Описание
Сайт узнавания и позиция гидролиза:
RCATGY | RCATG↑Y |
YGTACR | Y↓GTACR |
Источник: Bacillus stearothermophilus NS
Определение единицы активности:
За единицу активности принимается количество фермента, необходимое для гидролиза 1 мкг ДНК фага лямбда за 1 час при 37°С в 50 мкл реакционной смеси.
Субстрат для определения активности:
ДНК фага лямбда
Оптимальный буфер: SE-буфер B
Активность фермента в различных буферах в процентах от максимальной:
B | G | O | W | Y | ROSE |
100 | 50 | 10 | 10 | 75 | 50 |
Условия хранения: 10 mM Tris-HCl (pH 7.5); 250 mM NaCl; 0.1 mM EDTA; 7 mM 2-меркаптоэтанол; 100 ug/ml BSA; 50% глицерин.

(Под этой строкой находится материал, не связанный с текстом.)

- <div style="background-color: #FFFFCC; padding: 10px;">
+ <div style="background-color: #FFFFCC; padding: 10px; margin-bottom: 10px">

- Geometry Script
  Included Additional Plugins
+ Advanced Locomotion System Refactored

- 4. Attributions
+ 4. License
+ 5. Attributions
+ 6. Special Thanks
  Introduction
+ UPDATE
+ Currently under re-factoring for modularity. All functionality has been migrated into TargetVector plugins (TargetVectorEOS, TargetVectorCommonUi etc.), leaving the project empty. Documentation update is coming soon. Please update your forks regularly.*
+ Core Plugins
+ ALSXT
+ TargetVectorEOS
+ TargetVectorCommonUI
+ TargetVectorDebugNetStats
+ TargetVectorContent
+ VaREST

Хранить при -20°C.
Лигирование:
После гидролиза 10-кратным избытком фермента 90% фрагментов ДНК сшиваются ДНК-лигазой и могут быть повторно расщеплены.
Неспецифический гидролиз:
Картина специфического гидролиза не изменяется при обработке 1 мкг ДНК 10 ед фермента в течение 16 часов при 37°C.
Чувствительность к метилированию: не проверялось
С ферментом поставляется: 10 Х SE-буфер B, BSA.

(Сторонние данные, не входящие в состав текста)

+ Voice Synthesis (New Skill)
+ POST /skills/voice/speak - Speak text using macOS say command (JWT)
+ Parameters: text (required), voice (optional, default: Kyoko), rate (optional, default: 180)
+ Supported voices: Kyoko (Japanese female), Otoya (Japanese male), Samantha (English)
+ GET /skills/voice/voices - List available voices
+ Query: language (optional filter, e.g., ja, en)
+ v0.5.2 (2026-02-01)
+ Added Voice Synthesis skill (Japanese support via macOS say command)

Для фасовок Turbo прикладывается 10 X SE-буфер ROSE.
Примечание:
Для достижения 100% активности BSA следует добавлять в реакционную смесь до концентрации 100 мкг/мл.
BSA при длительной инкубации использовать не рекомендуется.
Литература:
Абдурашитов M.A., Бондарь T.С., Шевченко A.В., Дегтярев С.Х. Неопубликованные данные (1996).